▶ RECORDS FOR THIS EXERCISE
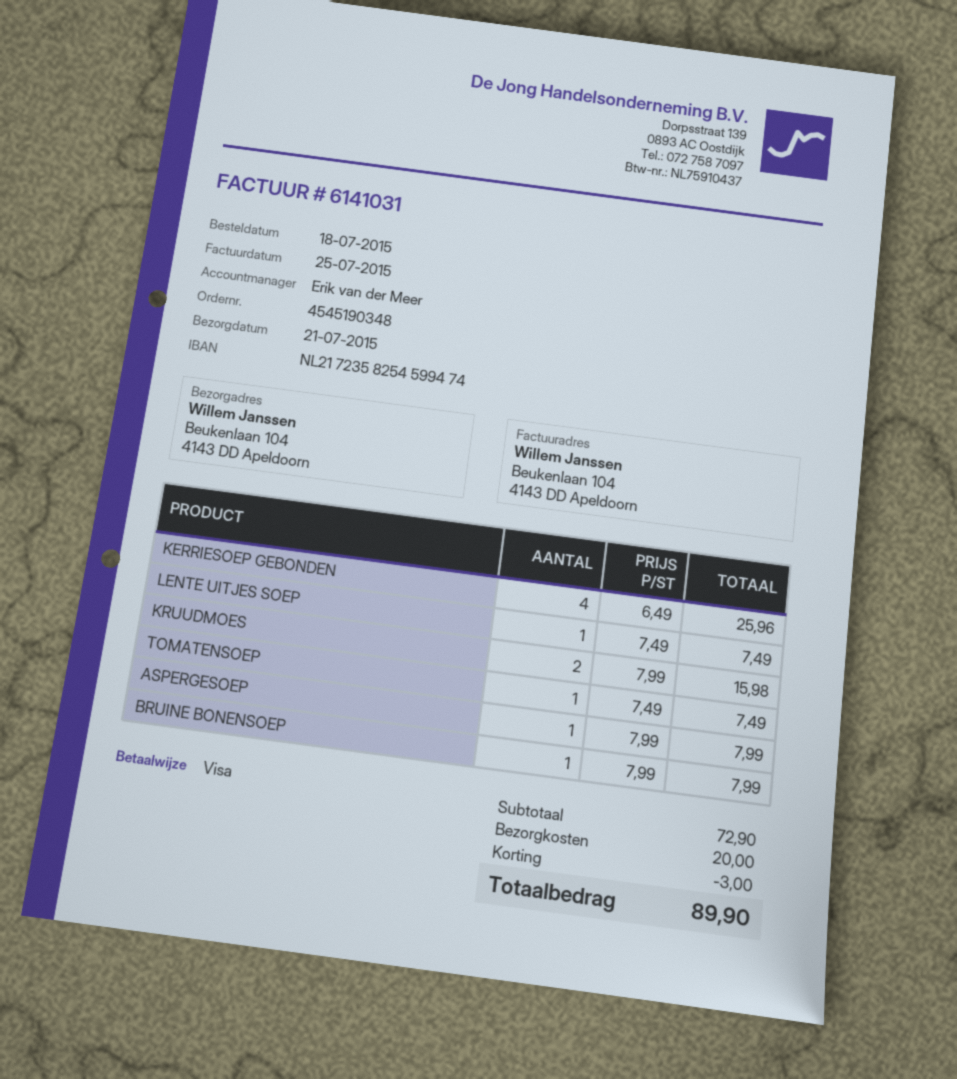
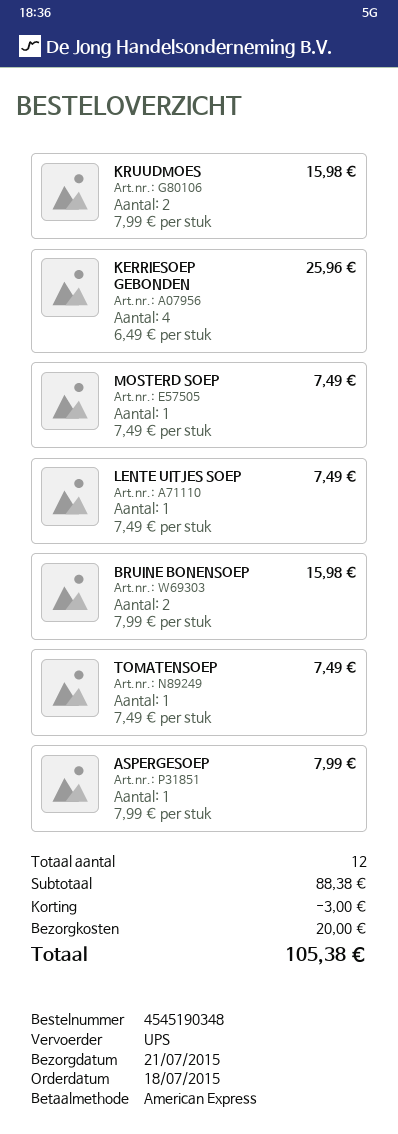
payment method: Visa -> American Express
BRUINE BONENSOEP: 1 x 7.99 = 7.99 -> 2 x 7.99 = 15.98
MOSTERD SOEP: none -> 1 x 7.49 = 7.49
subtotal: 72.90 -> 88.38
total: 89.90 -> 105.38

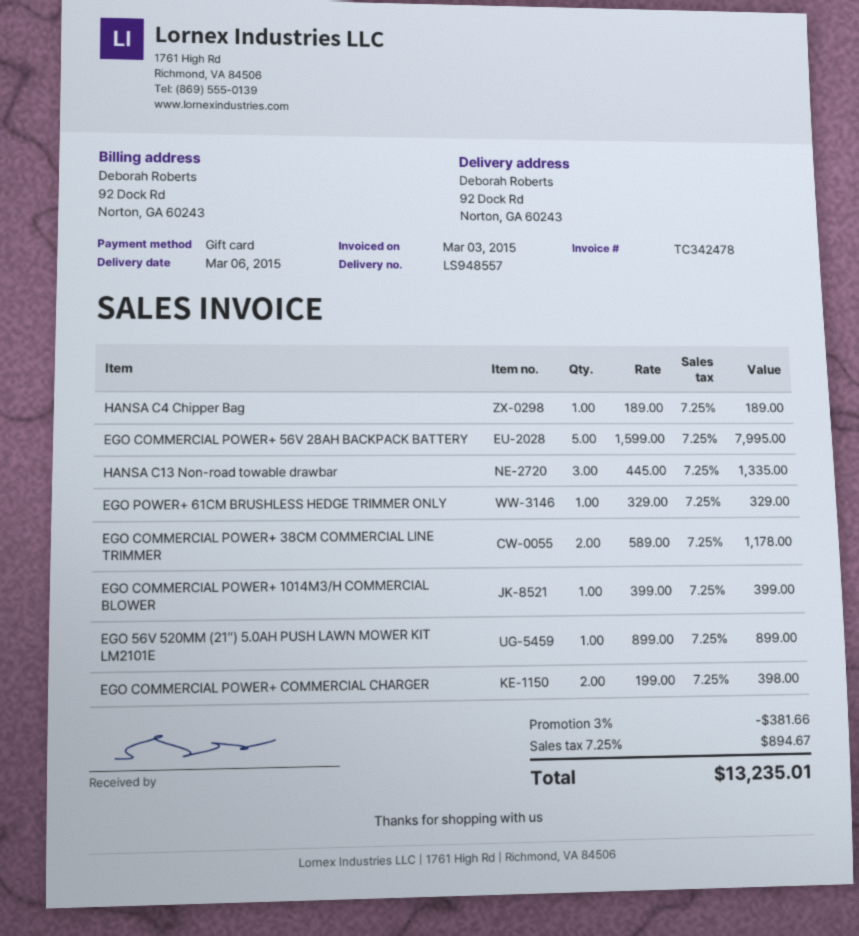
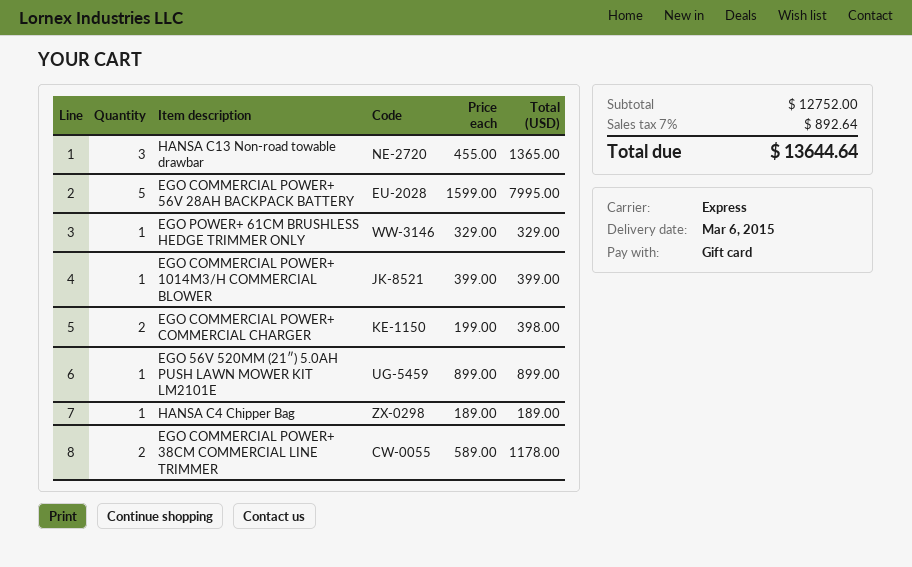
HANSA C13 Non-road towable drawbar: 3 x 445.00 = 1335.00 -> 3 x 455.00 = 1365.00
discount: 3% = 381.66 -> none
tax: 7.25% = 894.67 -> 7% = 892.64
total: 13235.01 -> 13644.64

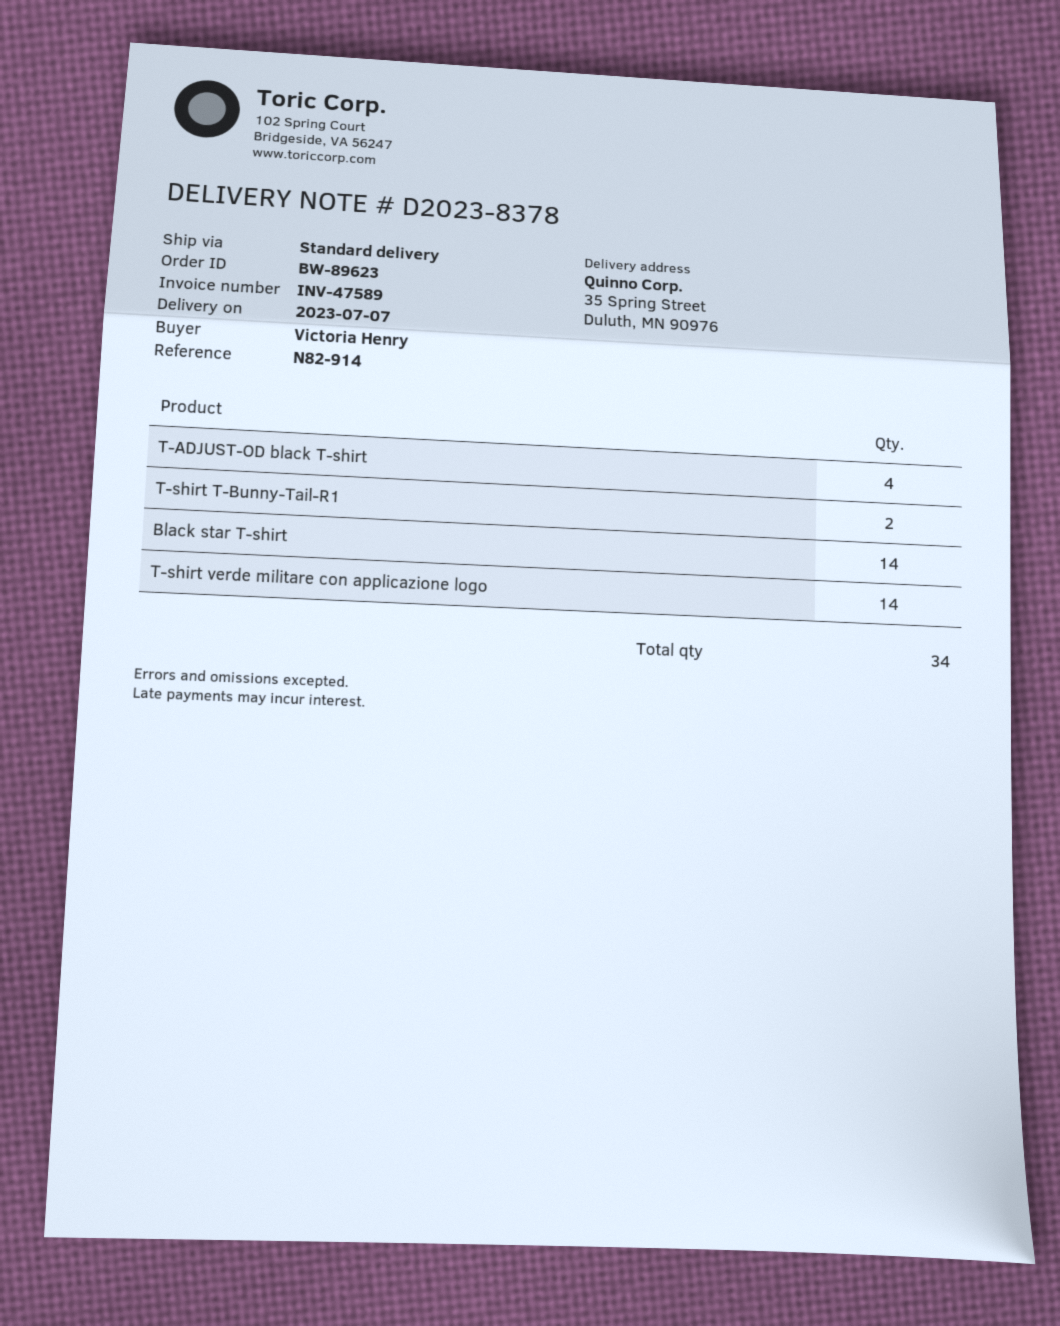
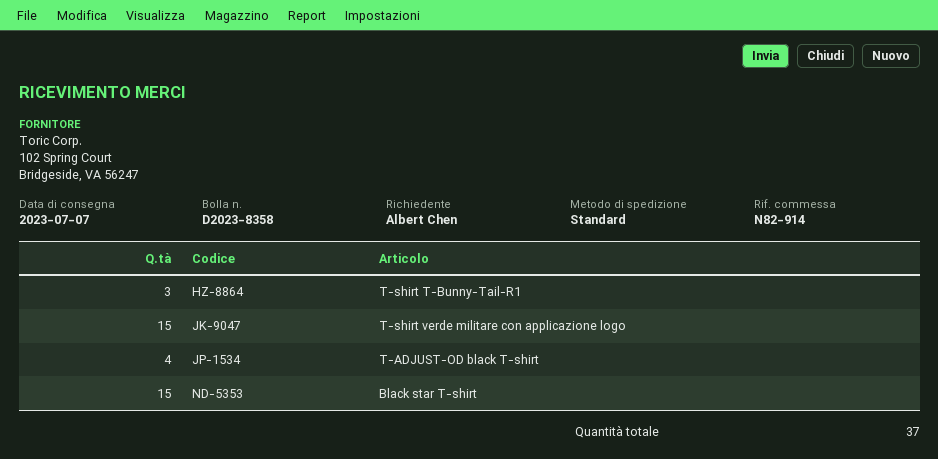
delivery note number: D2023-8378 -> D2023-8358
ordered by: Victoria Henry -> Albert Chen
T-shirt T-Bunny-Tail-R1: 2 -> 3
Black star T-shirt: 14 -> 15
T-shirt verde militare con applicazione logo: 14 -> 15
total quantity: 34 -> 37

▶ TASK ITEM
Report every line of the data in which "shirt" appears.

▶ COMPLETED TASK
T-shirt T-Bunny-Tail-R1: 2 -> 3
Black star T-shirt: 14 -> 15
T-shirt verde militare con applicazione logo: 14 -> 15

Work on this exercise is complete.